_What the task requires_. Return all the entries word for word, minus the pictures.
○ ○ ○ ○ ○
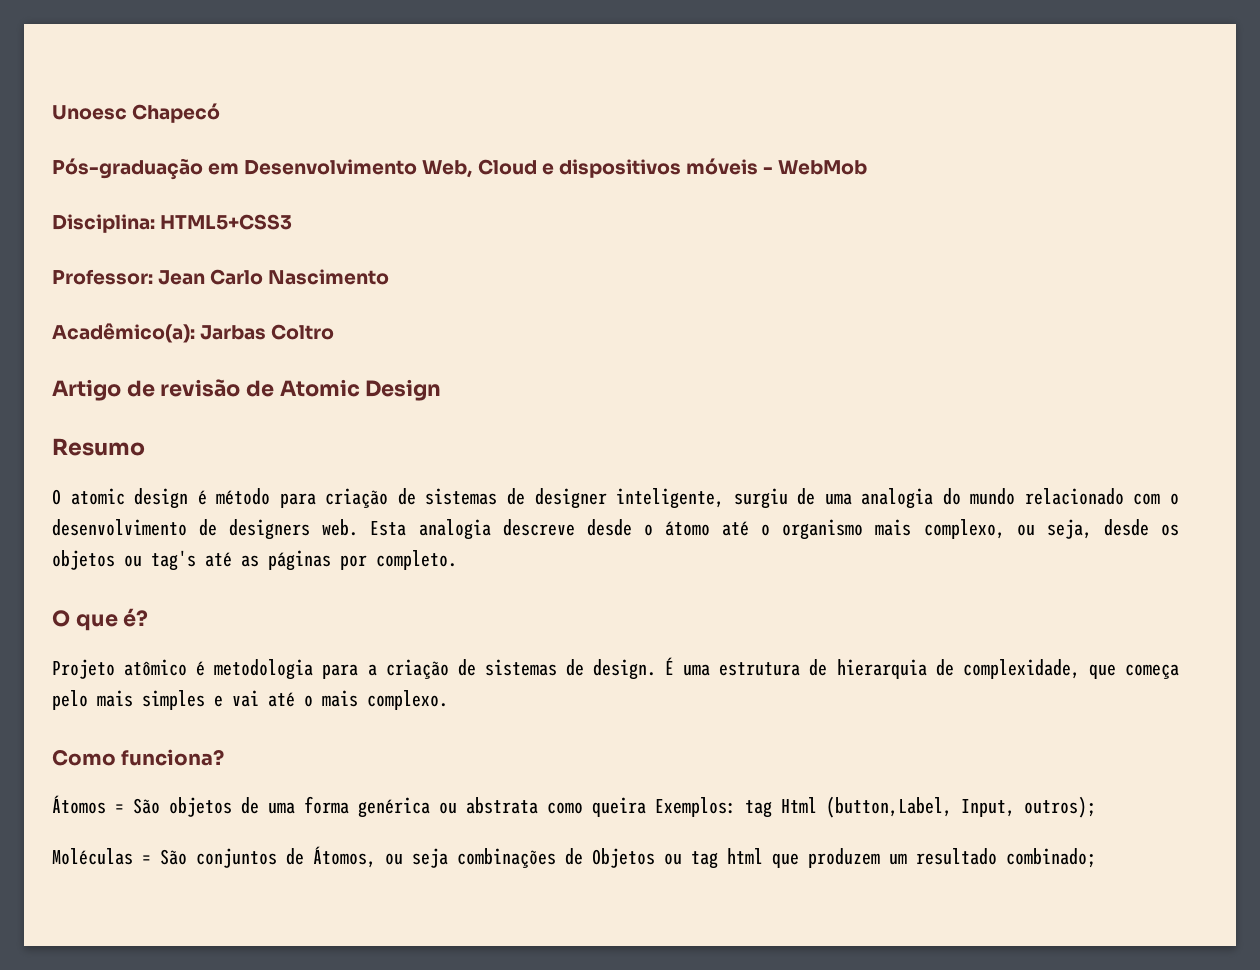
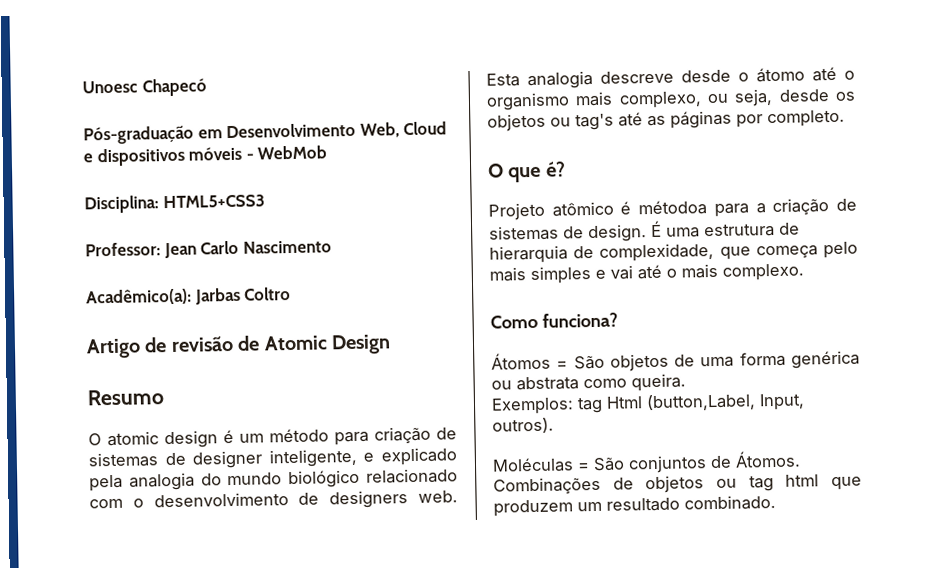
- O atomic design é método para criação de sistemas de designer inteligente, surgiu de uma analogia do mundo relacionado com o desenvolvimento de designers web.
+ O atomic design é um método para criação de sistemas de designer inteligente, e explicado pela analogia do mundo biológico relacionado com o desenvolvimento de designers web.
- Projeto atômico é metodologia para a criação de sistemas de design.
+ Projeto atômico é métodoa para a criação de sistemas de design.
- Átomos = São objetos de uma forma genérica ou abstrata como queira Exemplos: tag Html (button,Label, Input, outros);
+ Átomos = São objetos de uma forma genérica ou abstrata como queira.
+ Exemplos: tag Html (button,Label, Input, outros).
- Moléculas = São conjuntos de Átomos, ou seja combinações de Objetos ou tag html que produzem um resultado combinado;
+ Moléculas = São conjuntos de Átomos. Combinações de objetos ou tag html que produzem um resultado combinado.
○ ○ ○ ○ ○
_Answer space_.
- O atomic design é método para criação de sistemas de designer inteligente, surgiu de uma analogia do mundo relacionado com o desenvolvimento de designers web.
+ O atomic design é um método para criação de sistemas de designer inteligente, e explicado pela analogia do mundo biológico relacionado com o desenvolvimento de designers web.
- Projeto atômico é metodologia para a criação de sistemas de design.
+ Projeto atômico é métodoa para a criação de sistemas de design.
- Átomos = São objetos de uma forma genérica ou abstrata como queira Exemplos: tag Html (button,Label, Input, outros);
+ Átomos = São objetos de uma forma genérica ou abstrata como queira.
+ Exemplos: tag Html (button,Label, Input, outros).
- Moléculas = São conjuntos de Átomos, ou seja combinações de Objetos ou tag html que produzem um resultado combinado;
+ Moléculas = São conjuntos de Átomos. Combinações de objetos ou tag html que produzem um resultado combinado.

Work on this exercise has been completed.